You would expect some predictions to be right and some wrong, and you can set aside the timescale, but what strikes me most here is that where Burke was right, it was for the wrong reasons. Citizens share so much information now not out of altruistic consideration for one another, but because it enables them to buy things faster and because they’ve been softened up for it by social media, seeking an addictive rush of validation by Likes and Loves.

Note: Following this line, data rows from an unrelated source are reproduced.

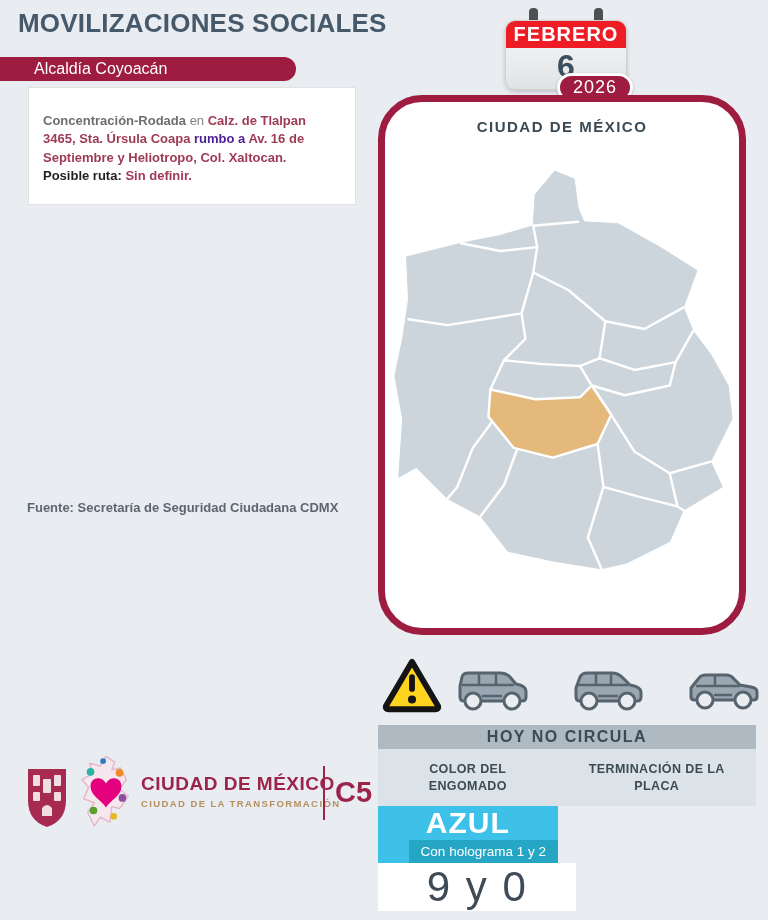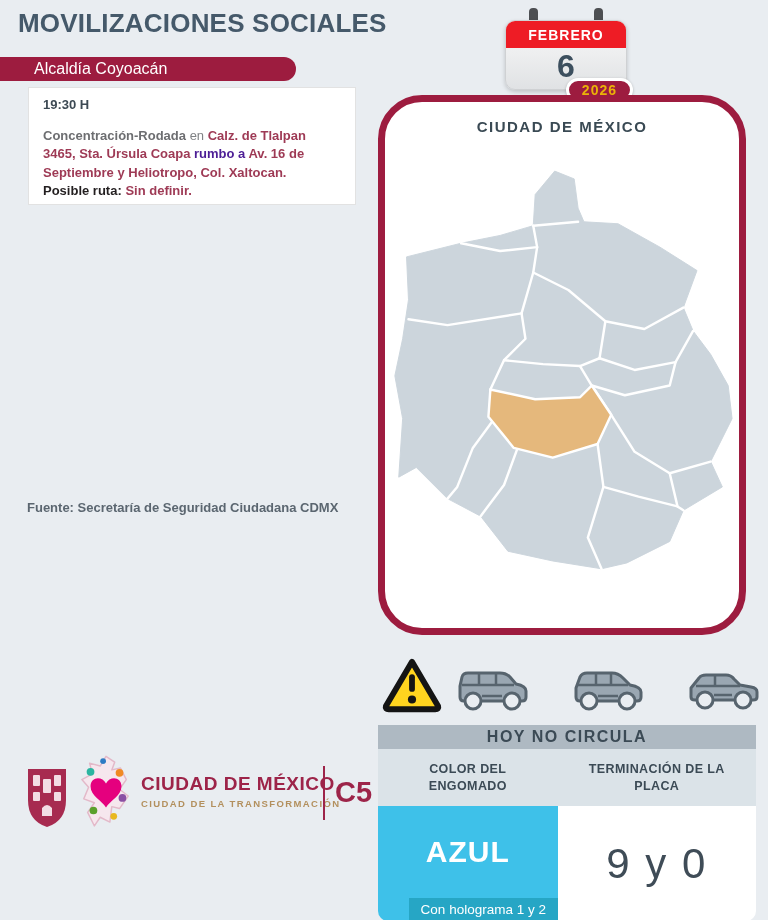--- a/index.html
+++ b/index.html
@@ -40,7 +40,7 @@
   .cal-month {
     height:27px; background:#ee1c25; border-radius:9px 9px 0 0;
     display:flex; align-items:center; justify-content:center;
-    color:#fff; font-weight:bold; font-size:14px; letter-spacing:1px;
+    color:#fff; font-weight:bold; font-size:20px; letter-spacing:1px;
   }
   .cal-day {
     text-align:center; font-size:32px; font-weight:bold; color:#3c4f5e;

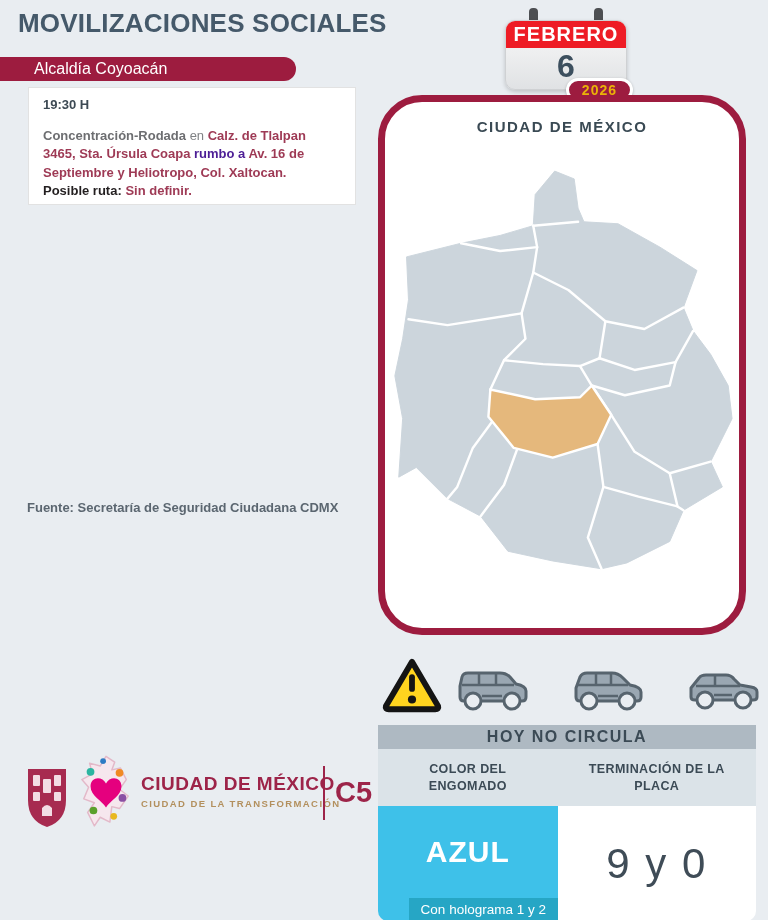--- a/index.html
+++ b/index.html
@@ -49,7 +49,7 @@
   .cal-year {
     position:absolute; right:-6px; bottom:-8px;
     background:#9d1c3f; border:3px solid #fff; border-radius:17px;
-    color:#eab308; font-weight:bold; font-size:14px; letter-spacing:1px;
+    color:#ffffff; font-weight:normal; font-size:18px; letter-spacing:1px;
     padding:1px 13px; box-shadow:0 1px 3px rgba(0,0,0,0.25);
   }
 

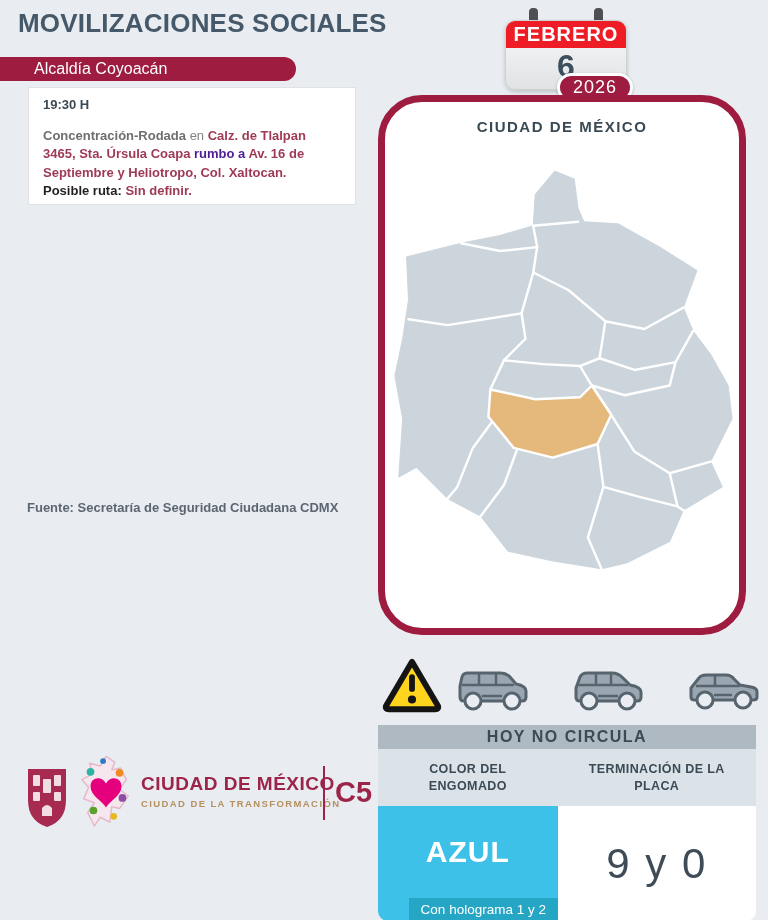--- a/index.html
+++ b/index.html
@@ -157,7 +157,6 @@
   </div>
 
   <div class="event-card">
-    <div class="event-time">19:30 H</div>
     <div class="event-text">
       <span class="t-gray">Concentración-Rodada</span>
       <span class="t-reg">en</span>

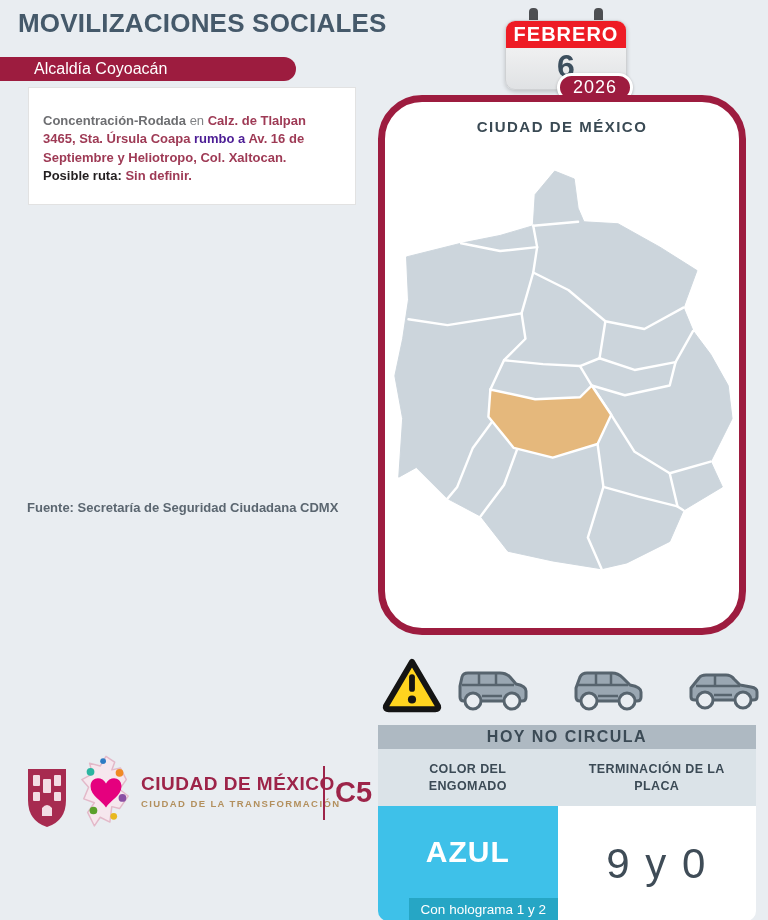--- a/index.html
+++ b/index.html
@@ -104,7 +104,7 @@
   }
   .hc-1 { width:47.5%; } .hc-2 { width:52.5%; }
   .hc-1 span { max-width:110px; } .hc-2 span { max-width:150px; }
-  .hnc-cells { height:115px; display:flex; }
+  .hnc-cells { height:115px; display:flex;flex-direction:column; }
   .hnc-color-cell {
     width:47.5%; background:#3ec1e9; position:relative;
     display:flex; align-items:center; justify-content:center; padding-bottom:23px;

This brings us back to nanotechnology. I’ve spent ages trying to find James Burke’s recent contribution to what was probably an episode of Today in which he predicted over the course of a couple of breathless minutes what was going to be happening in 2030, but I can’t chase it down so you’ll have to take my word for it. He envisaged the development within ten years of ‘computers the size of dust’ that would manipulate matter at a sub-atomic level to turn any substance into anything else, mud into plastics and plastics into gold, straws that would convert polluted water into clean as you sucked them, and microscopic machines to draw down carbon dioxide from the air, ‘so that’s climate change solved, by technology instead of by destroying the world’s economy as we seem about to’.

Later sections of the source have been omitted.